There were political struggles over this question, and it was good to hear them. Many of the true AIDS heroes, Peter Piot and those who struggled for HAART treatment in Africa, demanded that funding continue and expand, while others babbled (editorial comment) about Africa “owning” the funding. This smelled rottenly to me of neo-liberalism particularly when a Nigerian spoke of African nations adopting systems of private health insurance. Wait a minute! Is that not the same system that has left 48 million in the United States without care?

One of the best lines in the conference came from the Archbishop of the Ethiopian Orthodox Church, who was being pressed about his Church's (reactionary) position on condom use and anti-homosexuality. He side-stepped those issues (unfortunately) but instead said that Jesus' main tenet was that the rich should give to the poor. Pretty simple, I would say.

I never had a chance in this crowd of 10,000 to mention that the necessary billions could easily come from the over $800 billion US military budget or from re-taxing the Bush billionaires. They were the elephants in the African room.

I did find myself compelled to react when Prime Minister Melas of Ethiopia gave George W. Bush a medal for his role in initiating PEPFAR. I did not disrupt the meeting. I did not want to get arrested and particularly didn't want to get kicked out of Ethiopia. But boy, that is one disgusting, greedy war criminal! So when folks were clapping and standing, I stood up and turned my back. Interestingly enough there were three African women behind me who did not stand up but who smiled and nodded. I shook their hands and that was it.

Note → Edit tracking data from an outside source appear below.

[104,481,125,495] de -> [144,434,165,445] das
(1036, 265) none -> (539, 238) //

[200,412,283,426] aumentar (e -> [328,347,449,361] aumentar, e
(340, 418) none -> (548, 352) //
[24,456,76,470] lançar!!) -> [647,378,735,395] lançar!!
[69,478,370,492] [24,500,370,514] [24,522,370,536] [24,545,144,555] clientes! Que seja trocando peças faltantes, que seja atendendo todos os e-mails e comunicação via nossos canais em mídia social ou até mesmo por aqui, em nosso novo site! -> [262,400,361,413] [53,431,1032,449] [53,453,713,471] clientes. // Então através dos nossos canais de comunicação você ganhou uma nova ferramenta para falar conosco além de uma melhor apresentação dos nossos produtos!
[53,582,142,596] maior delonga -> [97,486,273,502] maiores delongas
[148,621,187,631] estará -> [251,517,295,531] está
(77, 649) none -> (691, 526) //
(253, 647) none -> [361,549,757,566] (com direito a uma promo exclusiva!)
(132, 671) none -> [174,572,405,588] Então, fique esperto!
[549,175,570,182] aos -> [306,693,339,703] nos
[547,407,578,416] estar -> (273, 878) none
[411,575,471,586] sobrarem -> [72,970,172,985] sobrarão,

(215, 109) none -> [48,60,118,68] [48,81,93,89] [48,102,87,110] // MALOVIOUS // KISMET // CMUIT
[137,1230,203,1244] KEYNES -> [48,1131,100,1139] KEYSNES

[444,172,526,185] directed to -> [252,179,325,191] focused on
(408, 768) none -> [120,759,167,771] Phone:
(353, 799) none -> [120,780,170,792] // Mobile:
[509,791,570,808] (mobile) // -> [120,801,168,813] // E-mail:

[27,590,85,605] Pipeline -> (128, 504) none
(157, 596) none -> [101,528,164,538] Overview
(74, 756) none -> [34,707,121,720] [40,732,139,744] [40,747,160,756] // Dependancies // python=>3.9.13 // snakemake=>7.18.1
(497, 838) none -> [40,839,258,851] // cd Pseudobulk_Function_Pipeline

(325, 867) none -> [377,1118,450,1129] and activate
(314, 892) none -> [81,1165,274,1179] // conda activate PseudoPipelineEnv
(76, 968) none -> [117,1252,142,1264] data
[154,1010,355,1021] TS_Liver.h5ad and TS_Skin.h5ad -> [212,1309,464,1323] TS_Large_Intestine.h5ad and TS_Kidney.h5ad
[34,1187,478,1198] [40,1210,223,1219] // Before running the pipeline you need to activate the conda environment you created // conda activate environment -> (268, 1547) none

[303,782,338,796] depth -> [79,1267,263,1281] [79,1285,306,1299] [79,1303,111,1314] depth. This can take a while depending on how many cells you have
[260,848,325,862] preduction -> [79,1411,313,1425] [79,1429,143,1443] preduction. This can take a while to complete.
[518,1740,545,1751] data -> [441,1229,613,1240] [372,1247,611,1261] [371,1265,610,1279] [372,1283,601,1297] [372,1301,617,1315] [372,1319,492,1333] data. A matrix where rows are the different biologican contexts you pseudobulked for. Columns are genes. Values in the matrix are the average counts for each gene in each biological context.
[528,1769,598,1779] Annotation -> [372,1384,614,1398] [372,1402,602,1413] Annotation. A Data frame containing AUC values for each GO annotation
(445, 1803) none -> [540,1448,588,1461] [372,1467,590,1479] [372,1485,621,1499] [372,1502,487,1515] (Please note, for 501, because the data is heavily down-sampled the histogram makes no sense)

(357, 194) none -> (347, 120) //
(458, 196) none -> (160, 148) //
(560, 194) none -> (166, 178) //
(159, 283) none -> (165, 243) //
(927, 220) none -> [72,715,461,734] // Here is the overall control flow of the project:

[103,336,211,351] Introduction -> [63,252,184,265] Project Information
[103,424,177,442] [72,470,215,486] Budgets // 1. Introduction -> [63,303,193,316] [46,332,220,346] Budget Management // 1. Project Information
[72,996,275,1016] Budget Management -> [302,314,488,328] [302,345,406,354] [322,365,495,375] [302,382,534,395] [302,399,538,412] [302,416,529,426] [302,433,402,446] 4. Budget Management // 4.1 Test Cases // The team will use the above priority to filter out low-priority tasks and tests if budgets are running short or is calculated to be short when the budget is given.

I am glad George Bush did PEPFAR, despite his intent through it to further enrich the coffers of the pharmaceutical companies. And I am glad for his new proposal, to detect and treat African women's cervical cancer, which is in many countries here the top cancer killer of women and is associated with HIV infection. Good. But it doesn't make up for hundreds of thousands killed and millions made homeless (subjecting them to risk of HIV tuberculosis and STI's, among other fates) in Iraq and Afghanistan, or his anti-gay and anti-woman and anti-poor policies that all worsened the HIV epidemic in the United States.

Enough!

Back in Hawassa it was the week for clinical testing of the first year medical students. They presented the history and physical exam of a designated patient and I was one of the examiners. It brought back in spades all the anxieties of medical school for a shy and hesitant student. (Yes, believe it or not, there was a time when I was painfully shy!) The Ethiopian examiners are pretty rough and I keep finding myself playing the “good cop”. I am impressed, though, by how hard these young people, who have so little resources, work to learn their medicine. I think I have said in past blogs that I am truly and unexpectedly enjoying teaching.

But I am still upset at the lack of resources. For my clinical friends, we do not have the basics of asthma treatment – no nebulizers! There is one man who is in severe respiratory distress, might have been intubated by now in the States, and is not being adequately treated. I have called all around Hawassa to try to get the machine we need – no luck. The one medical supply store in town says they will order them. I hope he is still alive by the time we get what we need. I have bought peak flow meters, but without the medicine to treat, they are fairly useless.

I will be coming home to Northampton on December 27 and hope to see as many of you as possible. Am going to try to get Elliot to write more, as his work at the University is getting interestinger and interestinger.

In the meantime, I miss you and hope you are well and constantly learning.

Love,
Marty and El

1 comment:

  1. Thanks for the Blogs Marty. Very interesting to hear the stories. Jose R.